▸ **WHAT IS REQUIRED**
Below are records with pictures; copy word for word only the lines between the line with "[427,471,714,488] localega/config/trace.yaml ->" and the line with "(164, 447) none", inclusive, and drop the pictures.

▸ **DATA**
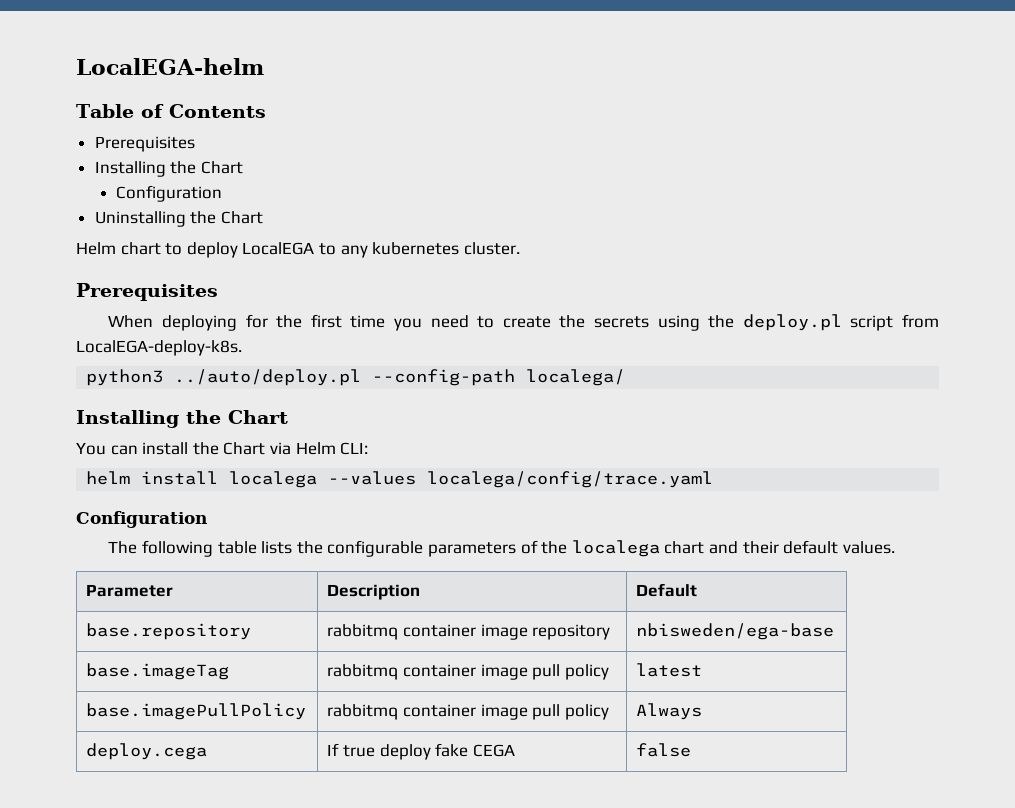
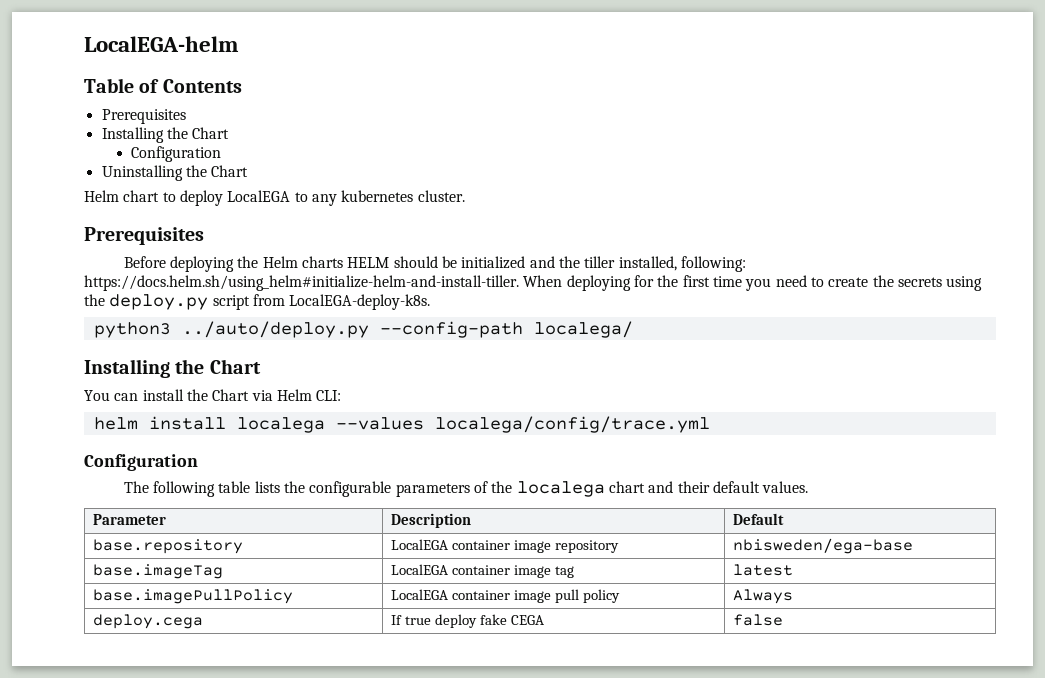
(218, 292) none -> [123,256,746,272] [84,275,519,291] Before deploying the Helm charts HELM should be initialized and the tiller installed, following: https://docs.helm.sh/using_helm#initialize-helm-and-install-tiller.
[742,314,842,331] deploy.pl -> [109,294,209,310] deploy.py
[174,369,362,386] ../auto/deploy.pl -> [181,321,369,338] ../auto/deploy.py
[427,471,714,488] localega/config/trace.yaml -> [434,416,710,433] localega/config/trace.yml
[327,624,399,640] rabbitmq -> [391,539,449,550] LocalEGA
[327,664,609,680] rabbitmq container image pull policy -> [391,564,575,578] LocalEGA container image tag
[327,704,399,720] rabbitmq -> [391,589,449,600] LocalEGA

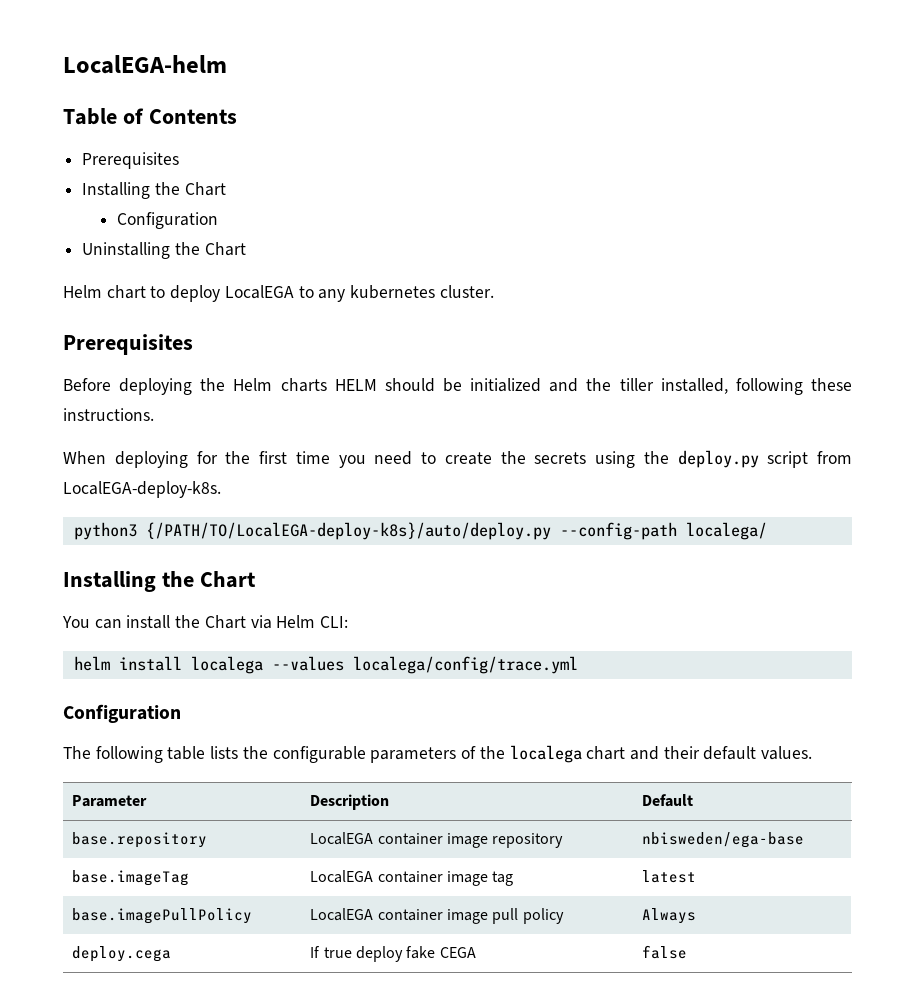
[680,256,746,272] [84,275,519,291] following: https://docs.helm.sh/using_helm#initialize-helm-and-install-tiller. -> [735,378,852,395] [63,408,154,421] following these instructions. //
[181,321,369,338] ../auto/deploy.py -> [145,522,551,540] {/PATH/TO/LocalEGA-deploy-k8s}/auto/deploy.py

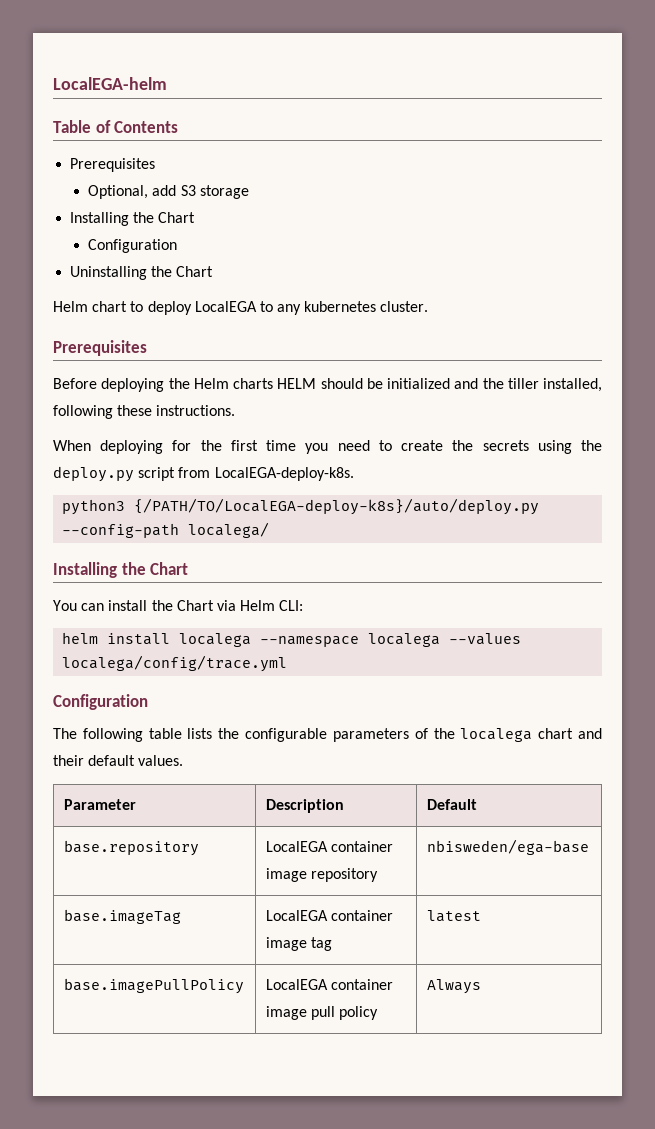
(180, 160) none -> [88,185,249,199] // Optional, add S3 storage
(263, 665) none -> [260,633,441,647] --namespace localega
[72,946,172,962] [310,946,476,962] [642,945,688,959] // deploy.cega | If true deploy fake CEGA | false -> (481, 986) none

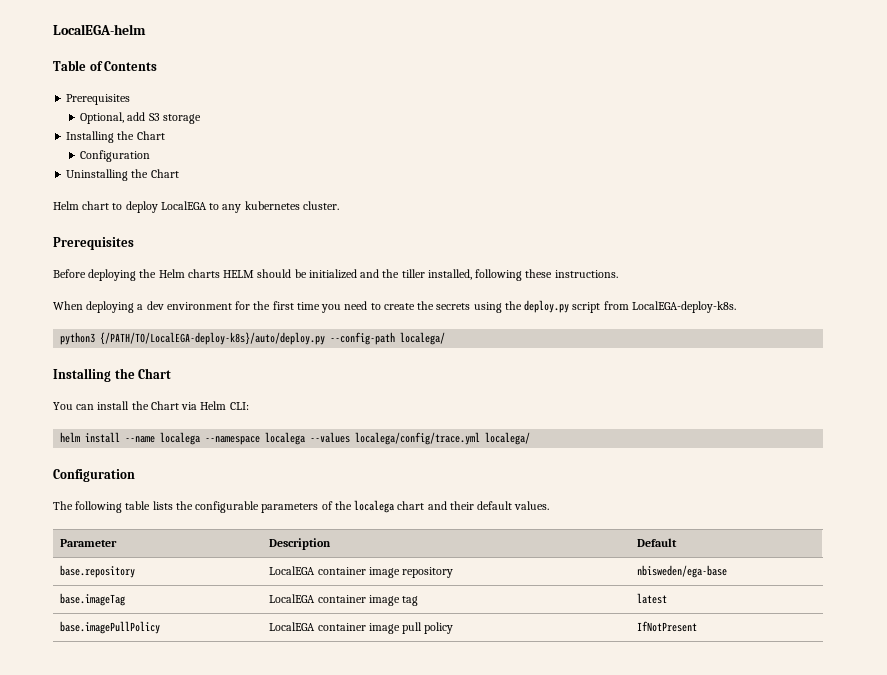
(164, 447) none -> [137,301,232,310] a dev environment
(171, 639) none -> [125,436,156,443] --name
(288, 663) none -> [485,432,531,445] localega/
[426,979,481,994] Always -> [637,621,698,632] IfNotPresent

▸ **ANSWER BOX**
[427,471,714,488] localega/config/trace.yaml -> [434,416,710,433] localega/config/trace.yml
[327,624,399,640] rabbitmq -> [391,539,449,550] LocalEGA
[327,664,609,680] rabbitmq container image pull policy -> [391,564,575,578] LocalEGA container image tag
[327,704,399,720] rabbitmq -> [391,589,449,600] LocalEGA

[680,256,746,272] [84,275,519,291] following: https://docs.helm.sh/using_helm#initialize-helm-and-install-tiller. -> [735,378,852,395] [63,408,154,421] following these instructions. //
[181,321,369,338] ../auto/deploy.py -> [145,522,551,540] {/PATH/TO/LocalEGA-deploy-k8s}/auto/deploy.py

(180, 160) none -> [88,185,249,199] // Optional, add S3 storage
(263, 665) none -> [260,633,441,647] --namespace localega
[72,946,172,962] [310,946,476,962] [642,945,688,959] // deploy.cega | If true deploy fake CEGA | false -> (481, 986) none

(164, 447) none -> [137,301,232,310] a dev environment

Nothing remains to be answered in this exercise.